If you are part of a team that is required to ensure that an application stays running at all hours, then you're likely to experience that 3AM-callout feeling. Grant knows all too well what is required, and gives hard-won advice on the best way of keeping on top of the task of keeping the IT services running, no matter what time of day the problems occur.
Do you know where your SQL Server instances are?
What is it about 3AM anyway? That time was a big deal during the last US presidential election too. I’m not sure why, but there’s something about 3AM, regardless of your time zone, that seems to be when disk drives fill up or backups fail. Then again, maybe that’s just me. Until recently, I’ve been on-call non-stop since 1995. With a few exceptions, my worst moments usually started around 3AM. Being on-call is considered a major part of the DBA position. You’re to be there, ready, able, and knowledgeable, at any time, night or day, including 3AM. How the heck can you deal with it?
To you, the DBA or responsible IT person, being on-call should not simply be a matter of having your phone number added to an email list. Nor should your company look at on-call as just “having an email distribution list for on-call duties”. There really are a lot of aspects to setting up and managing your on-call processes. In this article, I’m going to discuss a number of different aspects of being on-call and setting up and managing the process. At the end I will supply a checklist for you to use to set up your own on-call processes.
If you’re the only DBA, or even the only IT person, then this is not for you. Most of us, however, split at least some of our duties with others. You may only have a team of three, but you have a team. You may be part of a huge IT organization with hundreds of members, which means you most certainly are part of a team. What’s one of the things we learn in kindergarten? Sharing. Sharing the duties of being on-call is one of the single best ways you can make it less onerous. This means you have to figure out the different people in the organization that are going to be on-call. You need to have a posted schedule, available to all, not just the on-call people, but also the people who will be calling, especially management. You need to know who you are supposed to track down when, because at 3AM your brain might not be firing on all eight cylinders.
Another consideration when sharing on-call is determining who gets called when. Let’s face it, not all problems are going to require a Kimberly Tripp (blog|twitter) level of knowledge about SQL Server internals to solve them. If a backup failed because a disk was full, I’m fairly certain a more junior IT person can handle it. So, if you have enough people, it might be worth establishing a two-tier approach. That way, you can have the simpler, easier-to-solve stuff go to the more junior members of the team. And what better incentive can you possibly have to stop being junior than to get more sleep?
Training and Documentation
Now you know who is going to be on-call. But are these people qualified? You should establish what the minimum level of knowledge would be for a person to qualify for the on-call rotation. Do they need to know how to write a T-SQL backup script, or just know how to restart one in SQL Agent? It depends on the needs of your organization. Is the purpose of your on-call support to act as a triage unit that determines the scope of a problem, and then calls a second-tier on-call team?

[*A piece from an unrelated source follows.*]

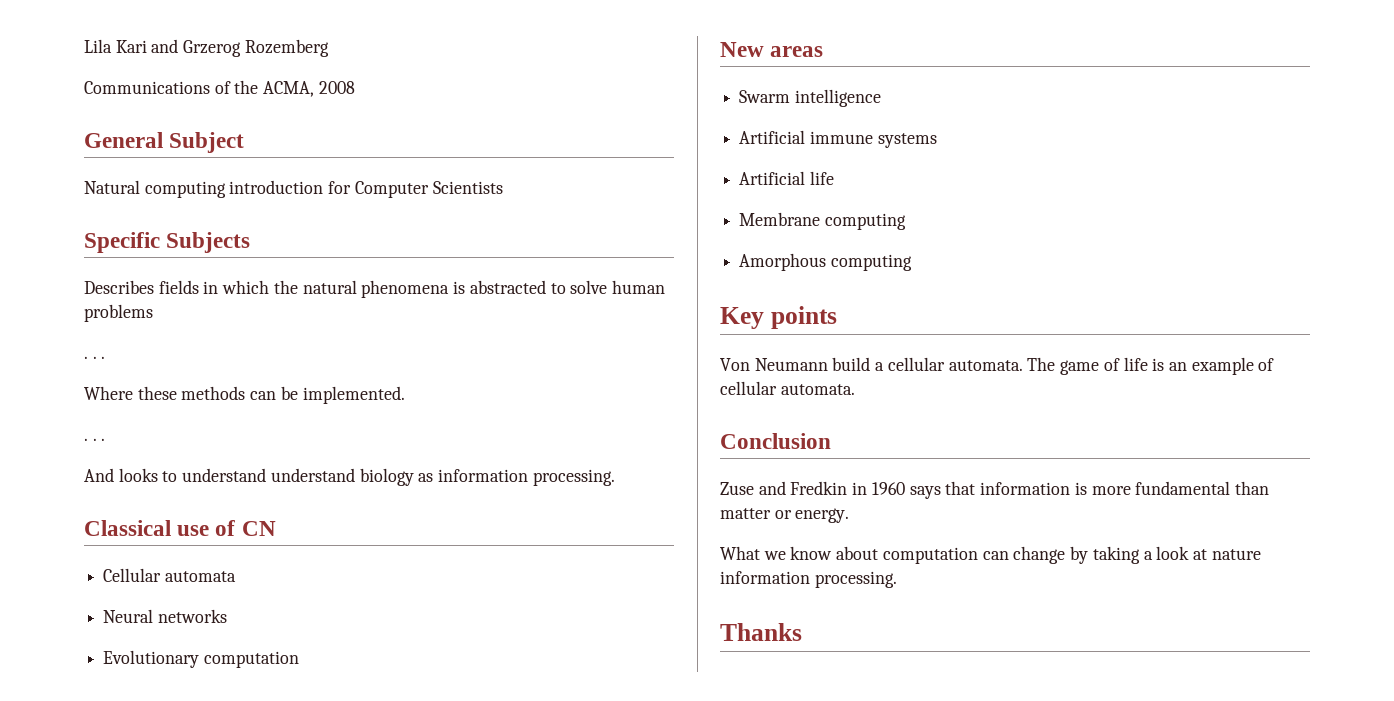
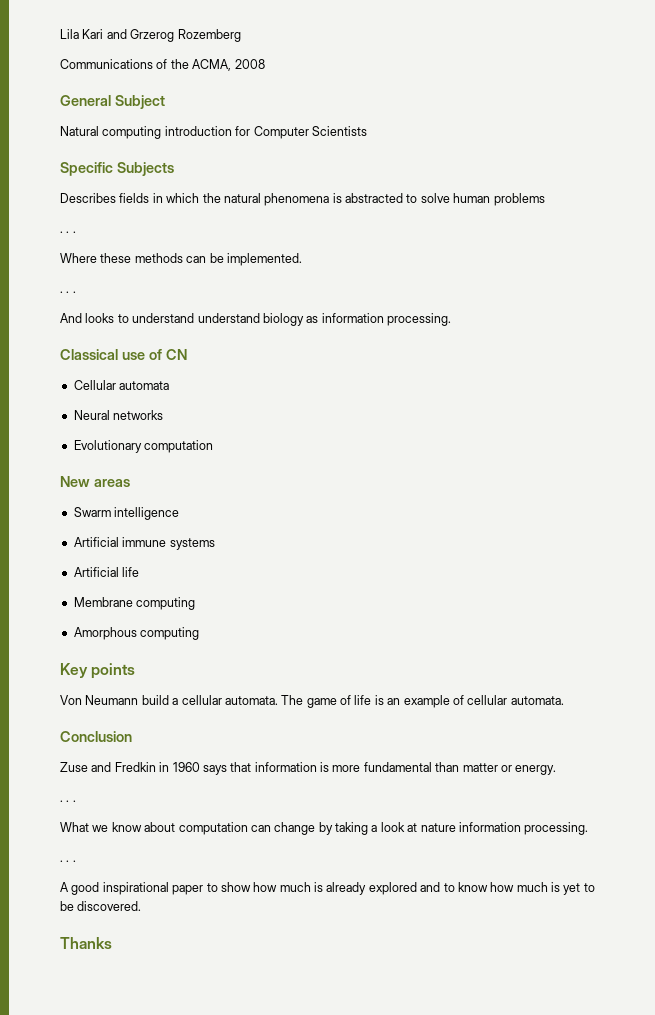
(850, 515) none -> [60,800,76,802] // . . .
(897, 579) none -> [60,860,76,862] [60,882,595,895] [60,901,142,911] // . . . // A good inspirational paper to show how much is already explored and to know how much is yet to be discovered.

Then the need for extreme levels of training is reduced. If you only have a few people for the on-call rotation then you have a greater need to see that they are equally well-trained, or the entire process will fall to one or a few people.
As a major part of the training, you need to make sure you keep good documentation. The worst thing in the world, and I know this from personal experience, is to get that 3AM call because a data load process failed, and you don’t have a clue what the job does, where it came from, if it’s important, how to fix it, who to call if you can’t fix it…you get the point. At 3AM, the best response to a lack of knowledge is to call management and then go back to bed. Now your managers start phoning each other and wondering who dropped the ball. If it was your project that got into production without good documentation, you’re going to have some fun meetings the following morning. Writing down how to recover a failed process, or at least letting everyone know who to call if a process fails, is vital to having a smooth response.
The Tiger Team
Most on-call situations are minor little things, such as a locked file preventing a backup from completing. These can be addressed by normal on-call processing. But sometimes the outage that occurs at 3AM is major and will take hours or even days to recover from. While I was in the Navy, certain pieces of equipment were vital to the operation of the submarine. When these things went offline a “tiger team” was created. The tiger team went watch-and-watch, meaning they worked 24 hours a day until the situation was resolved. I’ve done the same thing in other jobs.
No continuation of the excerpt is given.